── Available data

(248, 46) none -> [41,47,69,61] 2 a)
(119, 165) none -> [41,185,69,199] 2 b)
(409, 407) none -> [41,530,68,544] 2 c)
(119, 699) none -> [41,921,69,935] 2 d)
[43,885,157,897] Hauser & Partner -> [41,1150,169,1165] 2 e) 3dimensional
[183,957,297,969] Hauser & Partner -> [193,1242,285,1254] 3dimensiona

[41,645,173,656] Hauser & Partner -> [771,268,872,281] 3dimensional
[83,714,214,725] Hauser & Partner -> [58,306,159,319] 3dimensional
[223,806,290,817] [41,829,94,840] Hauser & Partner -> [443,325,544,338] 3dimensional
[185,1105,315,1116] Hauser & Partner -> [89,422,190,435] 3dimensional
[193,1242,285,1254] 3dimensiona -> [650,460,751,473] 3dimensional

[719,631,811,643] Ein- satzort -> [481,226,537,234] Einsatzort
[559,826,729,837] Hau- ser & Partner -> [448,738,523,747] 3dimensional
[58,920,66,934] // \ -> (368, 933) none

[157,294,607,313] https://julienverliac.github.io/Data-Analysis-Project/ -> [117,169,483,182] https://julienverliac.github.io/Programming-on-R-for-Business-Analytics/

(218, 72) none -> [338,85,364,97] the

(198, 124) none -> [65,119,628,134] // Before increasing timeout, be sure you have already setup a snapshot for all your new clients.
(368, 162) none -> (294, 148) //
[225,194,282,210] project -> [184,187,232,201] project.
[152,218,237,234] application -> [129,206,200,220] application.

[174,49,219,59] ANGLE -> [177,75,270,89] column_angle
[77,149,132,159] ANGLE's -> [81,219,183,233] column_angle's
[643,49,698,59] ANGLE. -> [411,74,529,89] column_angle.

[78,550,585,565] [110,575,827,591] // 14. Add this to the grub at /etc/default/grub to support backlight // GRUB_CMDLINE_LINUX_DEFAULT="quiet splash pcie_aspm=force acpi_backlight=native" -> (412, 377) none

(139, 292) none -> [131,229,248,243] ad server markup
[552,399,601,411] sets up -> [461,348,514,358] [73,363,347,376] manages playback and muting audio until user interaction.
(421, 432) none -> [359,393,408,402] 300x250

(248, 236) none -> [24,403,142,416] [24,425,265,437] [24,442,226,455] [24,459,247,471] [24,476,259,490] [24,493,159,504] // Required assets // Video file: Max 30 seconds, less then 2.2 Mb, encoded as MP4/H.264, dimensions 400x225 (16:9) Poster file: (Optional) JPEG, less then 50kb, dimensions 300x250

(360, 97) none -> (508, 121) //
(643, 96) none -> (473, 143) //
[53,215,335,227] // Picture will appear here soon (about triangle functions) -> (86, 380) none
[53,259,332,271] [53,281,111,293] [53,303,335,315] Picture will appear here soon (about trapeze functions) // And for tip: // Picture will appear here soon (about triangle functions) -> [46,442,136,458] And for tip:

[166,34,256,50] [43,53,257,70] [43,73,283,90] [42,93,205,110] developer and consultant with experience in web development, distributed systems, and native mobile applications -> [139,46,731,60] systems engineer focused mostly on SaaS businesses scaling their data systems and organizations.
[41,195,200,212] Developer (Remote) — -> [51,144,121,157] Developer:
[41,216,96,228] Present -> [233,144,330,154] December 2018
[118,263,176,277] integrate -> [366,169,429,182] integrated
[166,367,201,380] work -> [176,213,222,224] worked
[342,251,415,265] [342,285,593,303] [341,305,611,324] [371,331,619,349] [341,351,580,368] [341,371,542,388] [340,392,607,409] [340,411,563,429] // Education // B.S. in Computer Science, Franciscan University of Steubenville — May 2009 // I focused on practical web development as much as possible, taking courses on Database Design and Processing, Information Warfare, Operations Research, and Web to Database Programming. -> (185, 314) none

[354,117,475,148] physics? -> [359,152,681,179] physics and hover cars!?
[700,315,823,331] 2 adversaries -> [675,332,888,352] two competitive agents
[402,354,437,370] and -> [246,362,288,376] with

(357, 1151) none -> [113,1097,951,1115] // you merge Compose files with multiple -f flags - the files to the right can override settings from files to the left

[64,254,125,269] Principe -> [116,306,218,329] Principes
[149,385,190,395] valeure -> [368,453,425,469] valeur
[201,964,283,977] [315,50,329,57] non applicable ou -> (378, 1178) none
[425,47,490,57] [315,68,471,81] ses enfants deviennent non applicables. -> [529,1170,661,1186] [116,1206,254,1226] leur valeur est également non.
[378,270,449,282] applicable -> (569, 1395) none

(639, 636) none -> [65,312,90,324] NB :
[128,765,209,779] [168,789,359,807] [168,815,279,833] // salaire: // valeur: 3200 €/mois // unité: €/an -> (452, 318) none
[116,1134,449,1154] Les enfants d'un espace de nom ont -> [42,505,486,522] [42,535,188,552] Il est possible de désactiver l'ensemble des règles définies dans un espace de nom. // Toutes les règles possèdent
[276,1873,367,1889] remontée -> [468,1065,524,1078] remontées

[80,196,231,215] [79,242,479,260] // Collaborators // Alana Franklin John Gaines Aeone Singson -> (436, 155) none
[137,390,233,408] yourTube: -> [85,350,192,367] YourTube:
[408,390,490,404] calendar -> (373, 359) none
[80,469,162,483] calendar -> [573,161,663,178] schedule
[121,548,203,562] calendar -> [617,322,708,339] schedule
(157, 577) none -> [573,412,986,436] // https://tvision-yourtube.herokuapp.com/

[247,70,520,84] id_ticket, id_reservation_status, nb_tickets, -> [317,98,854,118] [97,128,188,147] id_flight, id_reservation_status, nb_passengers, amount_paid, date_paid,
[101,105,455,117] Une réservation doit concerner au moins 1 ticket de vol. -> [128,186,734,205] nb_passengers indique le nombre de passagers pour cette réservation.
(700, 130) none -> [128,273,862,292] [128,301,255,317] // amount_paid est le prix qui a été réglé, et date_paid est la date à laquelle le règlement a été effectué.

────

**Exercise directions**. All lines above containing the string "https": copy each one.

**Written response**.
[157,294,607,313] https://julienverliac.github.io/Data-Analysis-Project/ -> [117,169,483,182] https://julienverliac.github.io/Programming-on-R-for-Business-Analytics/
(157, 577) none -> [573,412,986,436] // https://tvision-yourtube.herokuapp.com/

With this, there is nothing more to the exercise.